As many as 4,000 more people died of COVID and there were 4.01 lakh fresh infections in the country over the last 24 hours as Tamil Nadu joined many other states to announce a two-week “total lockdown” from May 10.
The country’s active caseload now stands at 37,23,446. With 4,187 deaths, the toll has gone up to 2.38 lakh.
The Tamil Nadu lockdown order was issued a day after the state recorded its biggest daily surge of over 26,000 new COVID cases. The new cases have increased the caseload in the southern state to 13,23,965. As many as 197 virus-related deaths were reported over 24 hours, taking the total fatalities to 15,171. Chennai accounted for 6,738 new infections
In of the major announcements made after assuming office, Chief Minister MK Stalin said in a statement that the lockdown was being enforced due to “unavoidable reasons”. He said the decision was taken after inputs were received from district collectors on Friday (May 7), besides consultations with medical experts.
“The total lockdown will be enforced from 4 am on May 10 to 4 am on May 24,” he said. Banks with 50 per cent staff and ration shops will be allowed to operate, but restaurants will serve only takeaways. Cabs or autorickshaws are not allowed except for hospital or wedding/funeral work, the order said.

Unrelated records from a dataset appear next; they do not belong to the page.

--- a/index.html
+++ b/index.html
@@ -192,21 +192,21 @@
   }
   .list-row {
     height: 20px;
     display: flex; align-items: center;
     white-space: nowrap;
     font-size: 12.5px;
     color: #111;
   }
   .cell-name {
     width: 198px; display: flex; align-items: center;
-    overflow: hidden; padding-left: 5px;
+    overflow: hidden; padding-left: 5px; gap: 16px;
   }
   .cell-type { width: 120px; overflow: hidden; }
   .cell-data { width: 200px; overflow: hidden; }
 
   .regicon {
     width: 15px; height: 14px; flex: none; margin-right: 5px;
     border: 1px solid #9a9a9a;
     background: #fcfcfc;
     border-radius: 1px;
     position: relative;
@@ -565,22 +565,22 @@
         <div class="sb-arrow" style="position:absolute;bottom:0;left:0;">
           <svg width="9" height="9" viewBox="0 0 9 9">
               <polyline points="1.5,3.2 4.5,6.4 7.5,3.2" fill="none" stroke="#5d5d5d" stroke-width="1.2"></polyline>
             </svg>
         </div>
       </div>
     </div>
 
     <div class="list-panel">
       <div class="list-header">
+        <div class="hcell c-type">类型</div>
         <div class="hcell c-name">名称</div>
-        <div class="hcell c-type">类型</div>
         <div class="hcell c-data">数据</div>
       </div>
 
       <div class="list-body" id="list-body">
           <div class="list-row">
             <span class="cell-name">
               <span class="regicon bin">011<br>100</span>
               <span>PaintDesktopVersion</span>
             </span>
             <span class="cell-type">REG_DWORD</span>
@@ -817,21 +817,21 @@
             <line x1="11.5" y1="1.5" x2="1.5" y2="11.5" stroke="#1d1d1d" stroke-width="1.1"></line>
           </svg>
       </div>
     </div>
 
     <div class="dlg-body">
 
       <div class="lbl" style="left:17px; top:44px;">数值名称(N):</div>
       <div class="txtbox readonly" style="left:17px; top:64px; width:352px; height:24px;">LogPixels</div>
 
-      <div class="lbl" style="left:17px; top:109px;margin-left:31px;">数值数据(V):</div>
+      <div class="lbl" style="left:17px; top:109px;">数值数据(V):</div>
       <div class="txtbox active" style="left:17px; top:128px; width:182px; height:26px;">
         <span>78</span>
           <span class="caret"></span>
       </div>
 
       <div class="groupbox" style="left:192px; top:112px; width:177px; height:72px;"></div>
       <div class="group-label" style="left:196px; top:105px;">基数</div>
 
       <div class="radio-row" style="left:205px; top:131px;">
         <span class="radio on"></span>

Karnataka and Manipur too have announced restrictions. A two-week lockdown will begin in Karnataka on May 10 and continue till May 24. In Manipur, the state government has announced that Greater Imphal and Imphal Municipal Corporation area will continue to be a containment zone for another 10 days. While a full lockdown has not been announced in Manipur yet, the containment zone order will remain in force from May 7 to 16.
In the worst-hit Maharashtra, state Health Minister Rajesh Tope said on May 7 that children might be affected badly if a third wave happened. The state has started preparing COVID centres for children. India doesn’t have a vaccine for children yet.
Many nations have offered support to crisis-hit India. The world’s largest cargo plane carrying three 18-ton oxygen generators and 1,000 ventilators left Northern Ireland on May 7 as part of the UK’s latest response to India’s COVID-19 crisis.
Mamata Banerjee-led Bengal government told the Supreme Court on May 7 that vaccines must be given to states for free. “States cannot be made to negotiate and bargain individually on vaccine prices. States will be compelled to allocate funds for vaccines, which will have a crippling effect on an already stretched health infrastructure,” the state government told the apex court.